Генувейфа закивала. «Пиндаровы бредни, – подумал Ренье, – и снова они сослужили плохую службу. Странно. Стихи вроде бы были приличные, а сколько от них неприятностей!»
– В общем, я пела, а они как выскочат! Схватили меня, связали. Целый день мучили, пугали. Я пить хотела... К вечеру их стало много. Все с дубинами. Этот пришел, из Коммарши. Я ему говорю: ты меня помнишь, я ведь дочка гробовщика и сама теперь гробовщица, кстати. А он только отворачивается. Да ну их! Тебя вот долго не было.
– Ты знала, что я приду? – удивился Ренье.

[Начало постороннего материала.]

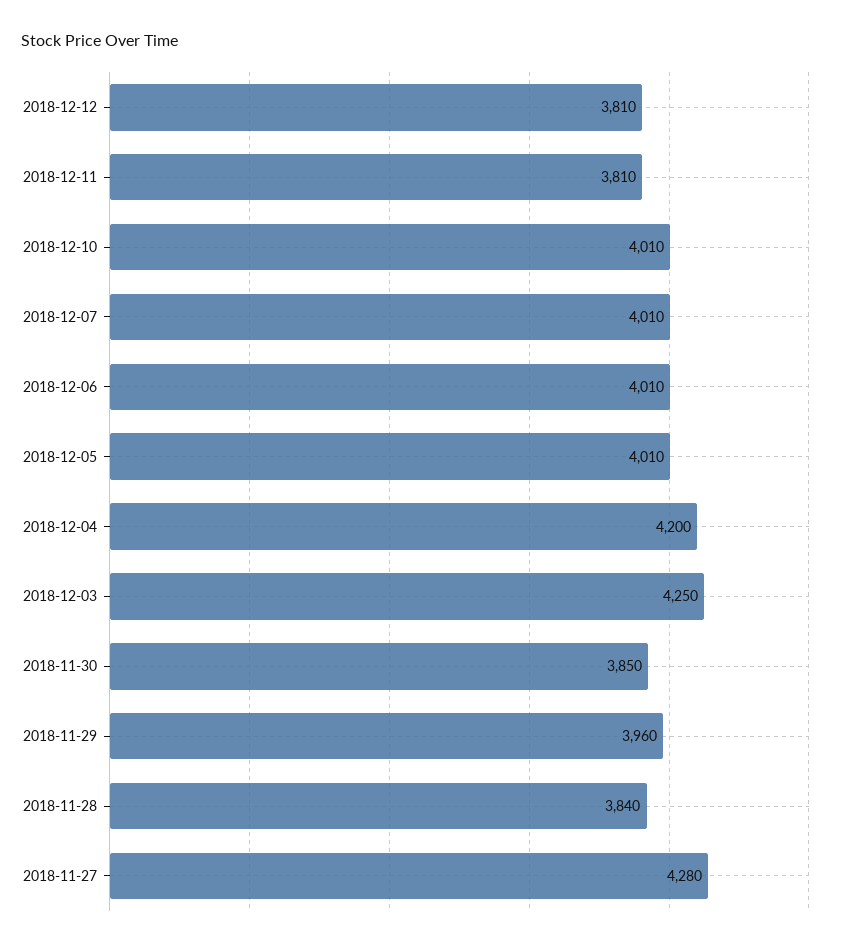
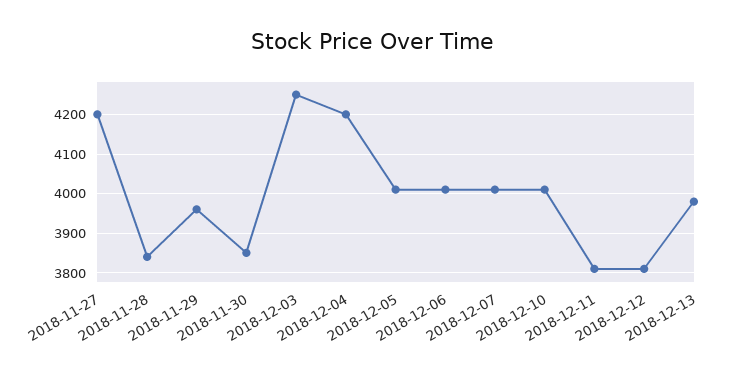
2018-11-27: 4280 -> 4200
2018-12-13: none -> 3980

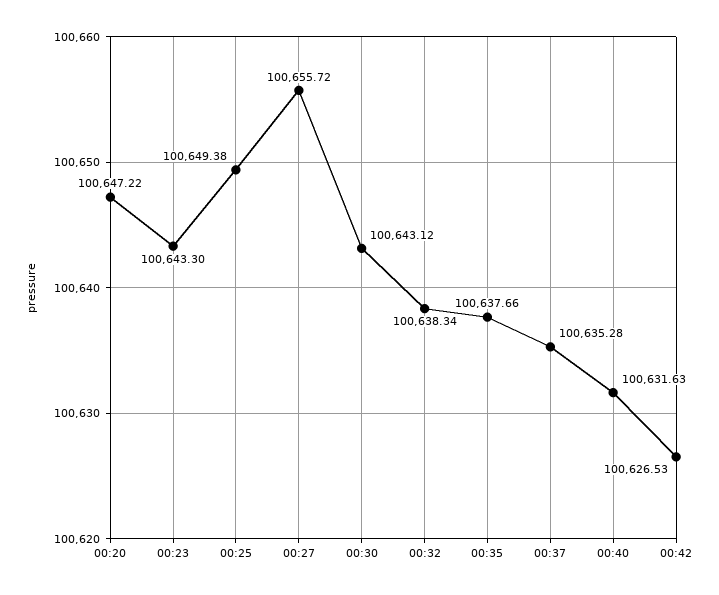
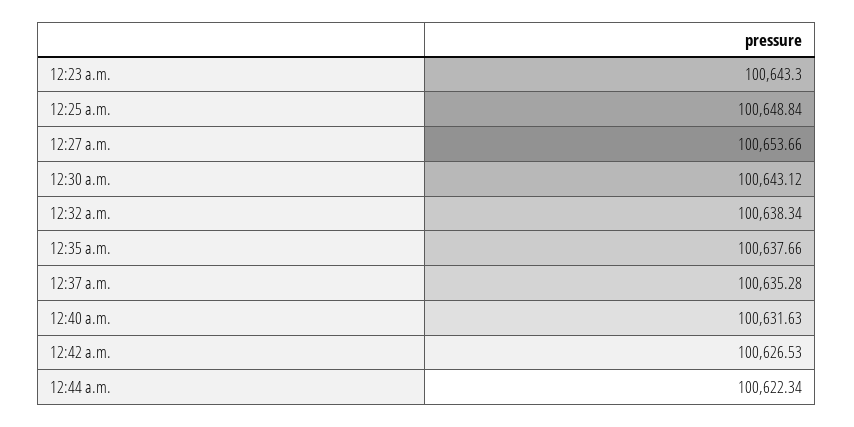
00:20: 100647.22 -> none
00:25: 100649.38 -> 100648.84
00:27: 100655.72 -> 100653.66
12:44 a.m.: none -> 100622.34

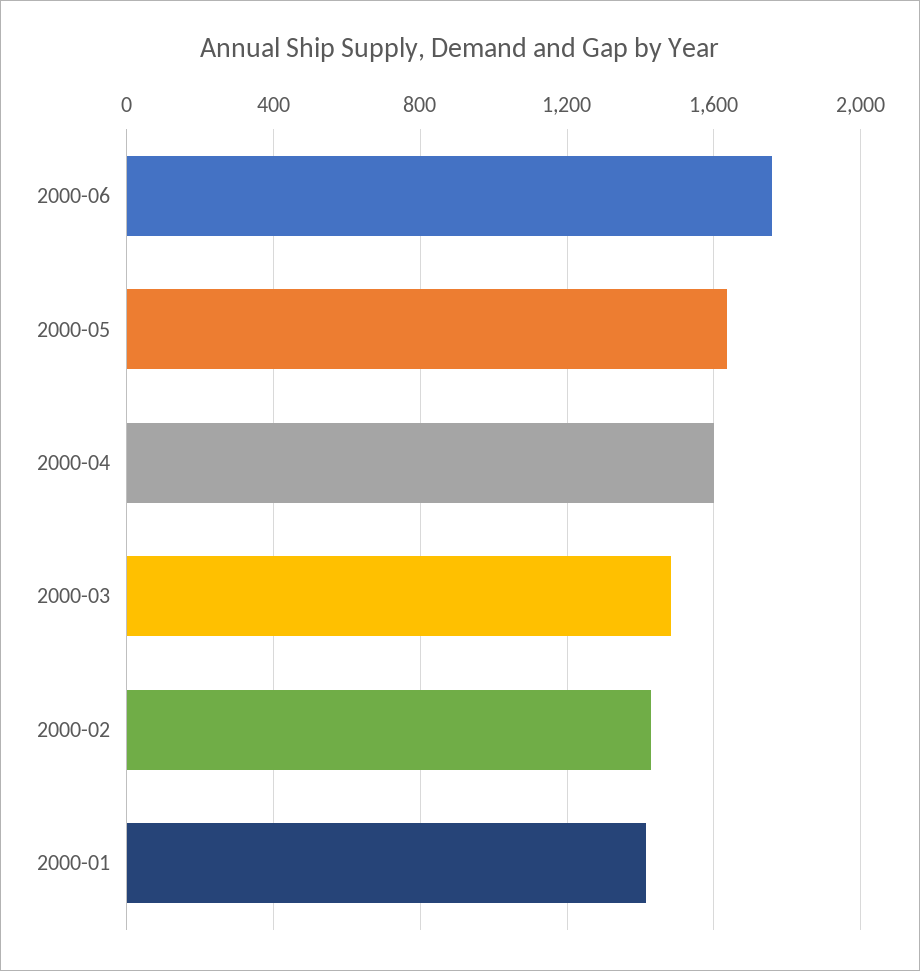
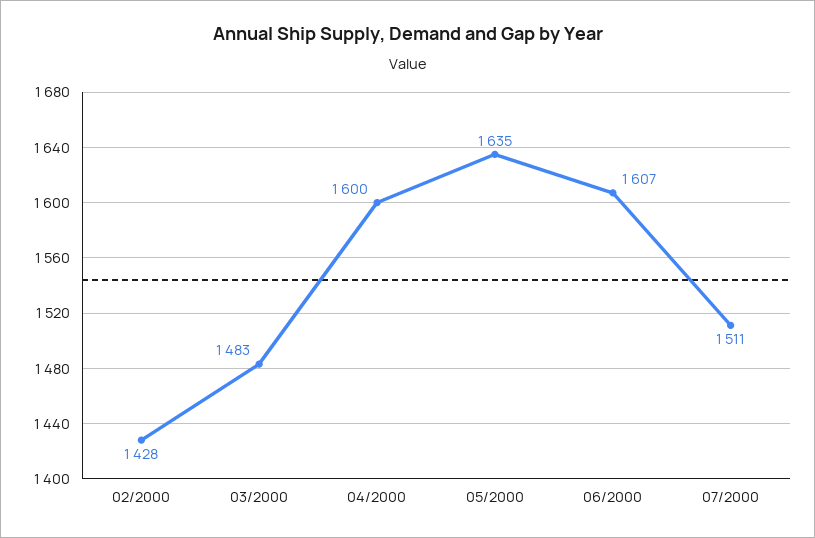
2000-06: 1750 -> 1607
2000-01: 1400 -> none
07/2000: none -> 1511

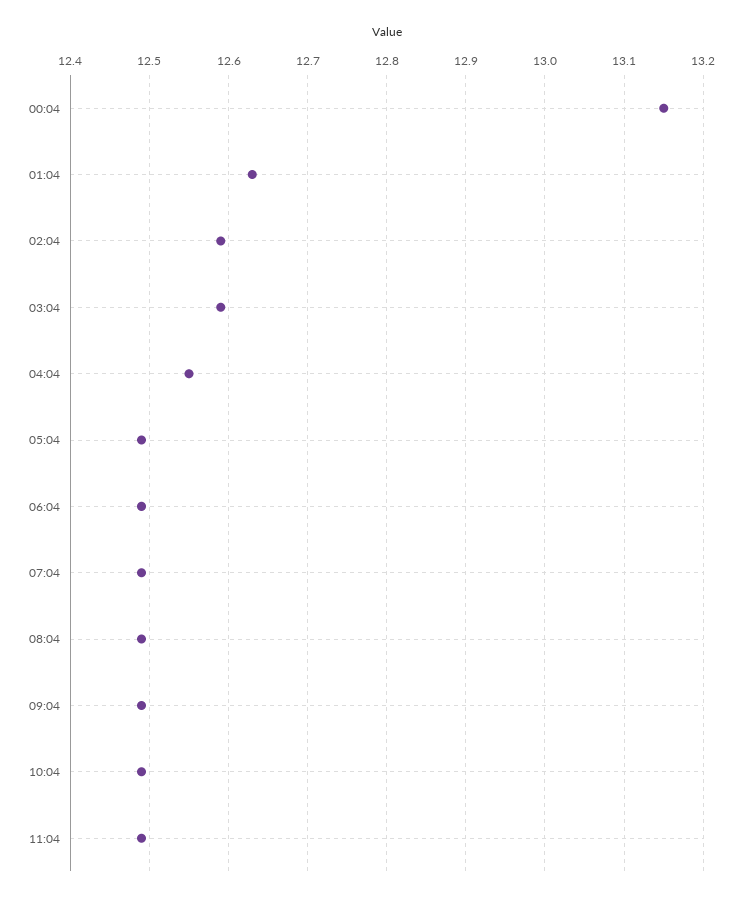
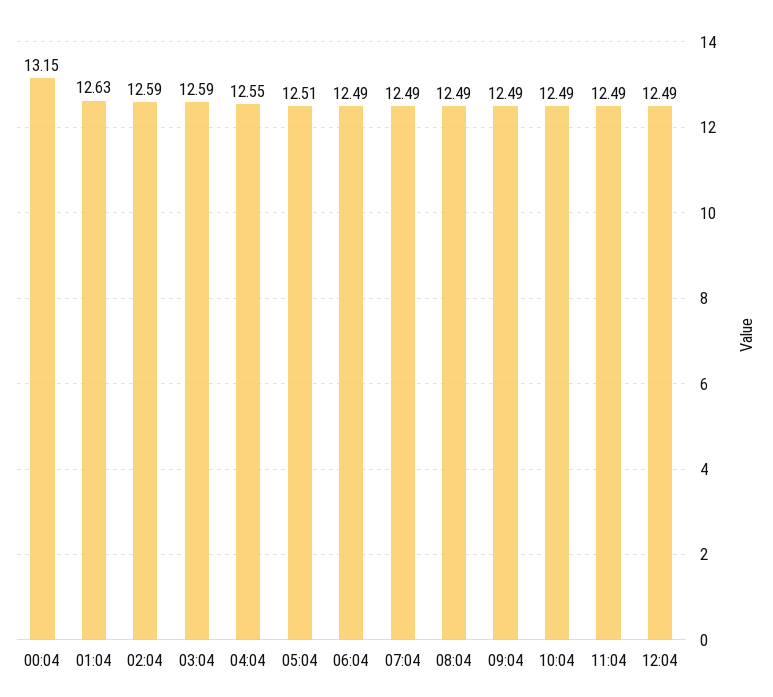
05:04: 12.49 -> 12.51
12:04: none -> 12.49

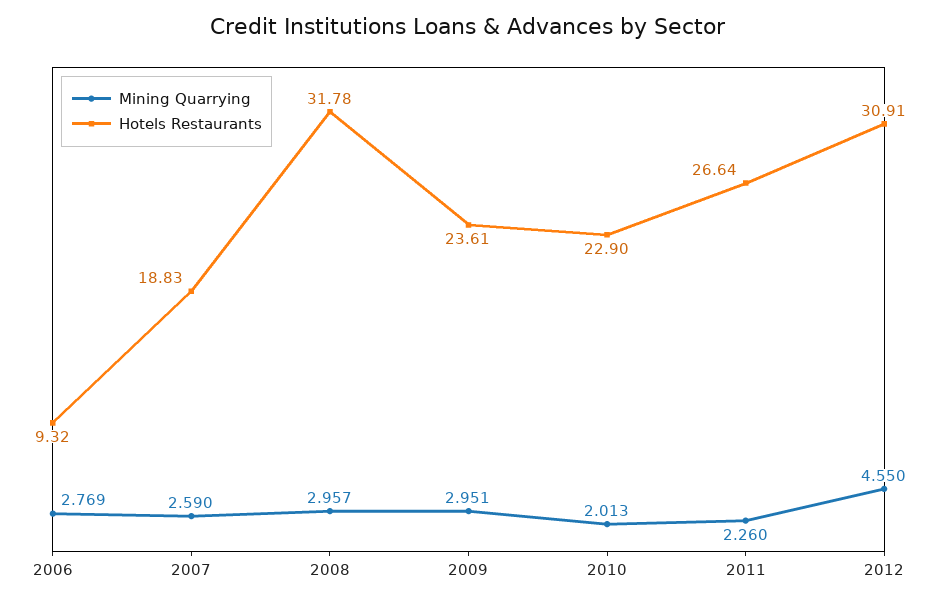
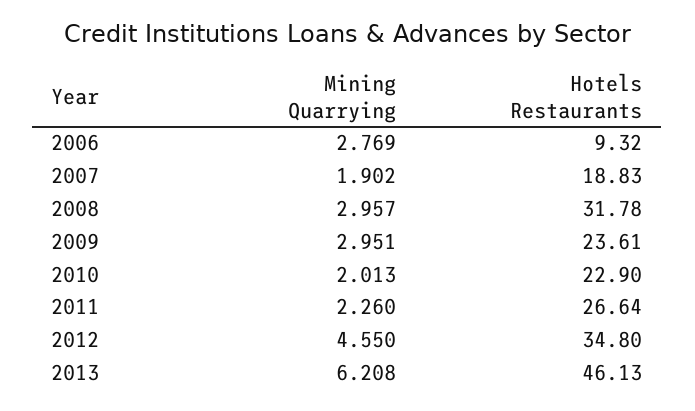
Mining Quarrying, 2007: 2.59 -> 1.902
Hotels Restaurants, 2012: 30.91 -> 34.8
Mining Quarrying, 2013: none -> 6.208
Hotels Restaurants, 2013: none -> 46.13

– Если бы ты не пришел, я бы умерла, – просто ответила девушка. – Конечно, я знала, что ты придешь. Я ведь не могу умереть, правда?
Стексэ скрылась за горизонтом, и они плавно опустились на землю. «Генувейфа не может умереть, – подумал Ренье. – Как все просто».
– Ты умеешь ездить верхом? – спросил он у девушки.
Она опасливо посмотрела на лошадей и не ответила. Ренье сел в седло, наклонился и поднял к себе Генувейфу. Она была довольно тяжелой. «Надо было раньше это делать, пока мы еще летали», – подумал Ренье, усмехаясь.
Медленно он развернул коня и поехал прочь с поляны.
Глава двадцать первая
ЧИЛЬБАРРОЭС
Огонь здесь казался бледно-синим, а руки, подкладывающие в костер тоненькие прутики, выглядели совсем прозрачными. Элизахар смотрел на них с удивлением. Неужели это его собственные руки? Неужели эти самые пальцы сжимали рукоять меча, вытаскивали из ножен метательные кинжалы, сплетали петли, хватали за узду лошадь, сжимались в кулак? Сейчас они выглядели так, словно едва в состоянии были приподнять с земли даже хрупкую веточку.
Мир вокруг него не казался больше реальным. Самым живым был здесь тот прозрачный старик, что дважды являлся Элизахару: сперва на пути в Коммарши, а затем – в «Ослином колодце».
«Береги госпожу».
Элизахар застонал сквозь зубы и свесил голову на грудь. Тотчас старик быстро ударил его по щекам – обеими ладонями сразу.
– Не спи! Не спи!
Элизахар умученно поднял взгляд.
– Ты умрешь, если заснешь.
– Но я хочу... – пробормотал Элизахар.
– Здесь не спят, – резко сказал старик. – Ты помнишь мое имя?
– Чильбарроэс.
– Повторяй его, пока не проснешься.
– Чильбарроэс...
– Расскажи, что случилось.
– Я уже рассказывал.
– Повторяй это, пока не поймешь всего.
– Ладно.
Их окружал густой туман. Казалось, этого места вовсе не существует – какая-то остановка на пути из небытия в небытие. Королевство осталось позади, но пустыня, что возникла на границе, вдруг исчезла. Ее съел туман.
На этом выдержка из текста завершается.